I would like to convert murine ensembl gene ids to human ensemble gene ids using biomaRt.
library(biomaRt)
mart1 <- useMart("ensembl", dataset = "mmusculus_gene_ensembl")
mart2 <- useMart("ensembl", dataset = "hsapiens_gene_ensembl")
genes.ensembl.biomart <- getLDS(attributes = c("ensembl_gene_id"), filters = "ensembl_gene_id", values = genes.ensembl.murine, mart = mart1, attributesL = c("ensembl_gene_id"), martL = mart2)
To keep the order I used match.
genes.ensembl <- data.frame (murine_ensembl = genes.ensembl.murine)

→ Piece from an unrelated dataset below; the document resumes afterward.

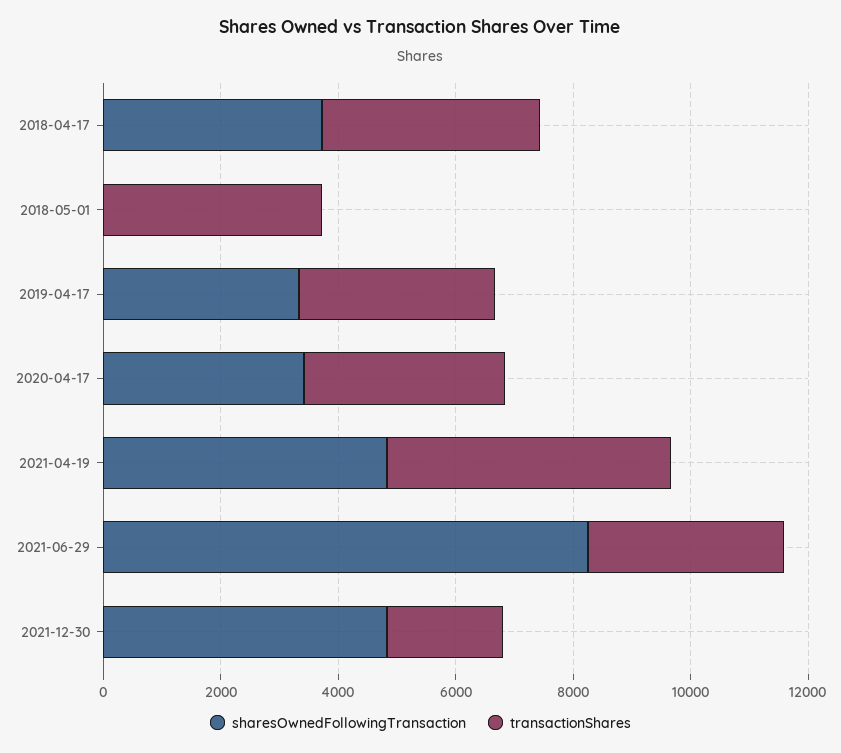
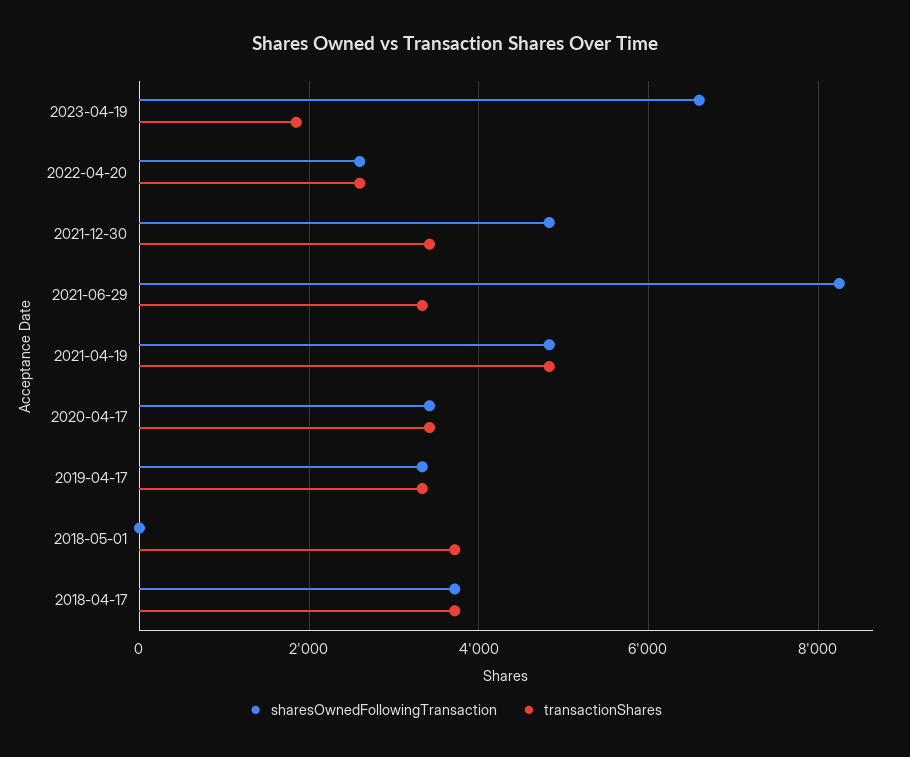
transactionShares, 2021-12-30: 2000 -> 3400
sharesOwnedFollowingTransaction, 2023-04-19: none -> 6600
transactionShares, 2023-04-19: none -> 1800
sharesOwnedFollowingTransaction, 2022-04-20: none -> 2600
transactionShares, 2022-04-20: none -> 2600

genes.ensembl$human_ensembl <- genes.ensembl.biomart[match(genes.ensembl[,1], genes.ensembl.biomart[,1]),2]
genes.ensembl.murine is a vector of length 14040.
head(genes.ensembl.murine, 20)
[1] ENSMUSG00000025902 ENSMUSG00000033845 ENSMUSG00000025903 ENSMUSG00000033813
[5] ENSMUSG00000033793 ENSMUSG00000025907 ENSMUSG00000051285 ENSMUSG00000061024
[9] ENSMUSG00000025911 ENSMUSG00000045210 ENSMUSG00000025915 ENSMUSG00000098234
[13] ENSMUSG00000025917 ENSMUSG00000056763 ENSMUSG00000067851 ENSMUSG00000048960
[17] ENSMUSG00000016918 ENSMUSG00000005886 ENSMUSG00000025935 ENSMUSG00000025937
The resulting data frame has 1396 missing values.

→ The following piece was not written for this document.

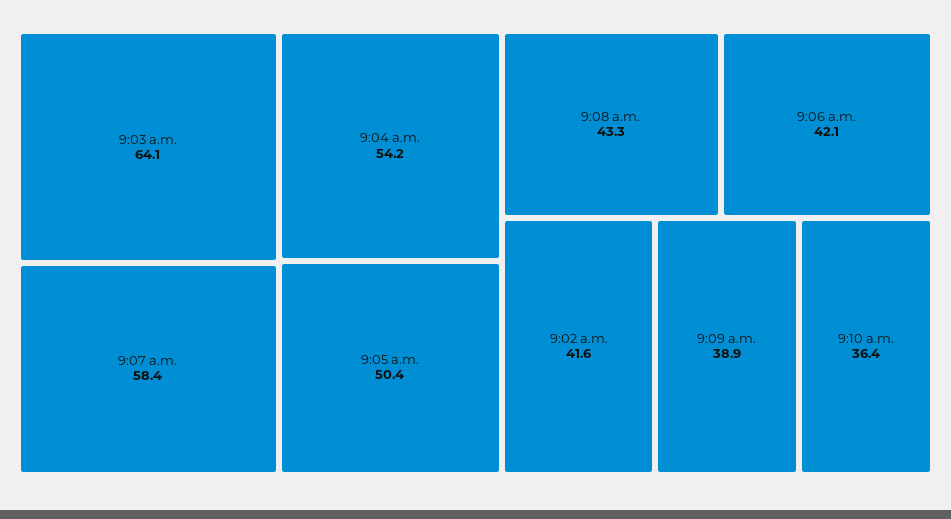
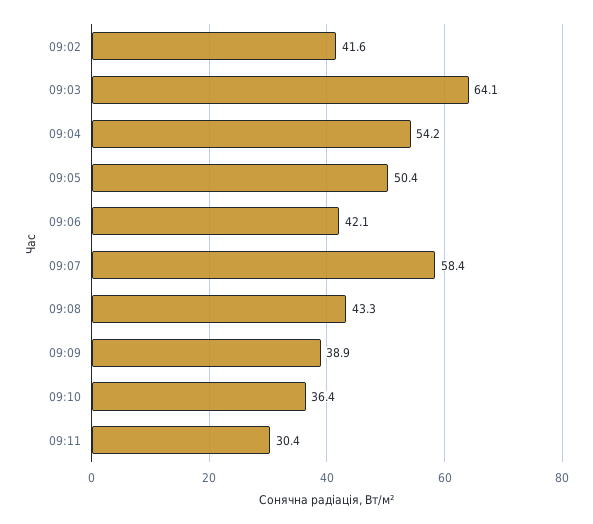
09:11: none -> 30.4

head(genes.ensembl[whichis.na(genes.ensembl[2])),], 10)
murine_ensembl human_ensembl
12 ENSMUSG00000098234 <NA>
24 ENSMUSG00000043716 <NA>
43 ENSMUSG00000026064 <NA>
82 ENSMUSG00000073702 <NA>
85 ENSMUSG00000091937 <NA>
133 ENSMUSG00000025980 <NA>
134 ENSMUSG00000073676 <NA>
137 ENSMUSG00000097649 <NA>
146 ENSMUSG00000026035 <NA>
156 ENSMUSG00000097573 <NA>
Ensembl says ENSMUSG00000098234 is Snhg6 (http://www.ensembl.org/Musmusculus/Gene/Summary?g=ENSMUSG00000098234;r=1:9941959-9944118) , and the human orthologue is ENSG00000245910 (http://www.ensembl.org/Homosapiens/Gene/Summary?g=ENSG00000245910;r=8:66921684-66926398). However, using biomart on ensembl.org also doesn't find the human orthologue for ENSMUSG00000098234 .
Can anybody help me to convert the missing 1396 genes? Is it a problem with biomaRt or with ensembl.org?
Thank you very much. Mischko
Thanks James, that makes senses. So it s rather a biological than a technical issue. So how do you proceed if EMBL do not find orthologue genes ids. Is there any other more comprehensive database or do you just accept the 10% drop outs?
I don't know - that is a question that you will have to answer yourself. I don't know why EBI doesn't think those are orthologs, so without knowing that, how could I say that they 'do not find orthologue gene ids'? Maybe they do find them all, and there is a reason to think that those 1400 genes have no human orthologs. Or maybe they are not doing a good job and somebody else has better data.
But answering those questions requires a much deeper knowledge of the algorithm that EBI uses to define orthologs, and I have at best a superficial knowledge, so would be loath to say that what EBI is doing is not correct.